At every public event I have attended for the last two years—all of them being related to opposing the war—I have invariably run into someone speaking with a thoughtful, sensitive, reasonable inflection about the need to “reach out to the other side” and help stop the polarization that is creeping into American society. And I have had to practice my best diplomacy to respond…because if I said what I want to say how I want to say it every time I hear this bullshit, I would look like a bully. People who adopt these “reasonable” tones are often skilled passive-aggressives who could easily make anyone who opposes them look like a bully. I suspect they also often have agendas.
Let me say now with no equivocation, I endorse polarization. Deep, wide, disruptive, knock-down-drag-out polarization. That’s what social upheaval looks like, and upheaval is exactly what we need.
But not the kind that was creating an idiotically divided antiwar demonstration for September 24th. That kind of polarization, where the left organizes a firing squad by forming a circle, is destructive of only one pole. I’m not going to go into any depth here about the respective faults of the two groups—one very broad and administratively unwieldy, with certain leaders that will cling to the pant legs of the Democratic Party until they die, and one agile as only a top-down rule-or-ruin sect-led outfit can be, with leaders who seem unable to resist proposing maximalist programs in every venue in order to woo social sector “franchises.” There…I talked shit about both of them, as they both deserve. Enough. Broad is good. Agile is good. Opportunism, in any guise, is bad.
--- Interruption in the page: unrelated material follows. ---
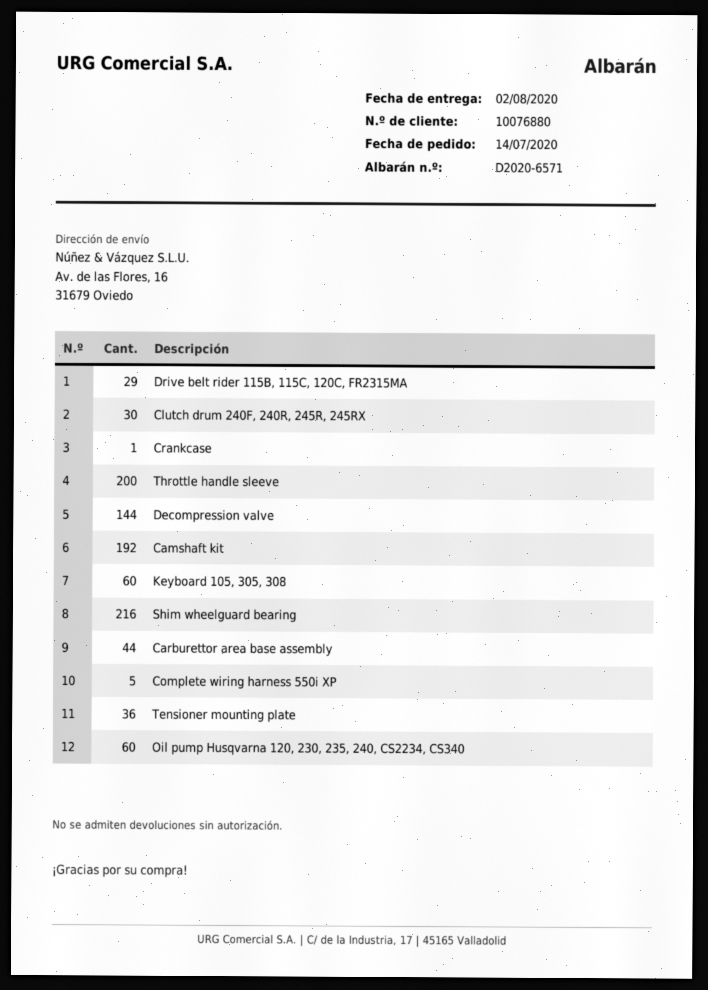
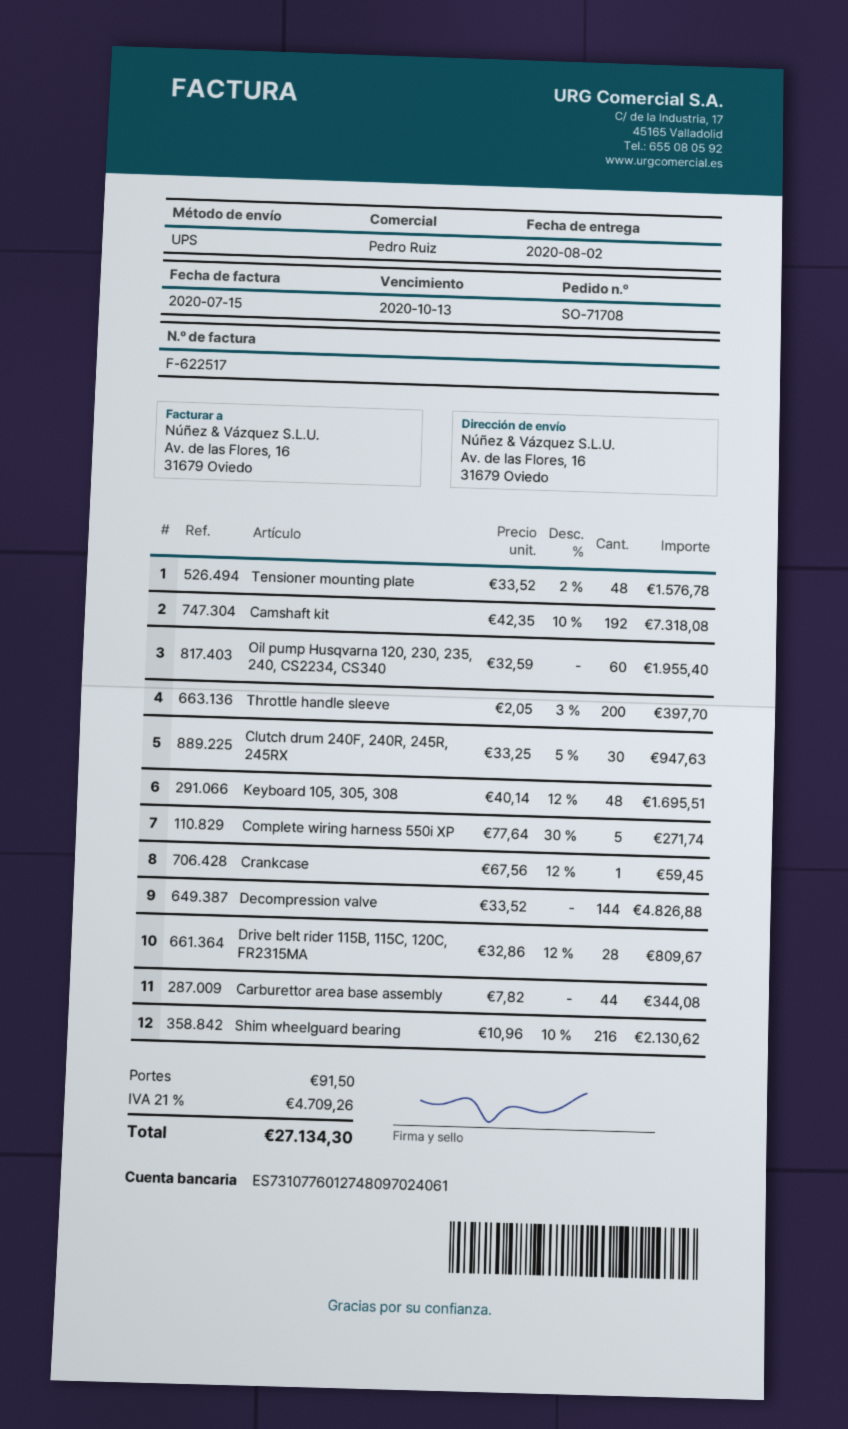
Drive belt rider 115B, 115C, 120C, FR2315MA: 29 -> 28
Keyboard 105, 305, 308: 60 -> 48
Tensioner mounting plate: 36 -> 48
What is being organized on September 24th is immensely important, far more important than either of the “leading” groups, and their decision to bury the hatchet is an indication that the clamoring of many dedicated leftists who put the needs of the movement before those of some fetishized organization has had an effect. We need a united left, and we do not need any formation out there claiming to be the only true prophets any more than we need social-democratic majoritarians. Otherwise the polarization will be a massively organized, well-funded (and need I point out, well-armed) right-wing, and a fragmented fratricidal left.
Not good.
The steady degeneration of the Energy War, the growing public disillusion with the serial pronouncements of “progress,” and the catalyst of the Cindy Sheehan drama in Crawford, have thrown a monkey wrench into the propaganda machine, but more importantly, the “radical” position on the war, unilateral and immediate withdrawal, has been legitimized. And it wasn’t accomplished with a policy fight, with lobbying, or even with a “peaceful, legal” demonstration. It was accomplished with civil disobedience.
Cindy’s protest was civil disobedience! She was told not to. She did. She was told to leave. She didn’t. She is also going to refuse to pay her taxes.
When this kind of action captures the public imagination, there is always the threat that people will be awakened to politics as a struggle for social power that can be taken out of the electoral-legislative corral.
Aside from plain opportunism and the whiff of funding oppportunities, Moveon, a thinly-veiled front for the Democratic Party, first conceived in defense of the murderous Bill Clinton, whipped into Crawford with money and media experts to “support Cindy” because there is no entity that has more to fear from her out-of-the-box message than the bourgeois charlatans of the Democratic Leadership Council. To her great credit, Cindy has finessed this very well, using the resources without accepting anyone’s strings to dance around the core message—Bring Them Home Now. Those of us who know her know that Cindy is no “average middle-aged mom.” She is an extremely intelligent woman with the heart of a pro boxer.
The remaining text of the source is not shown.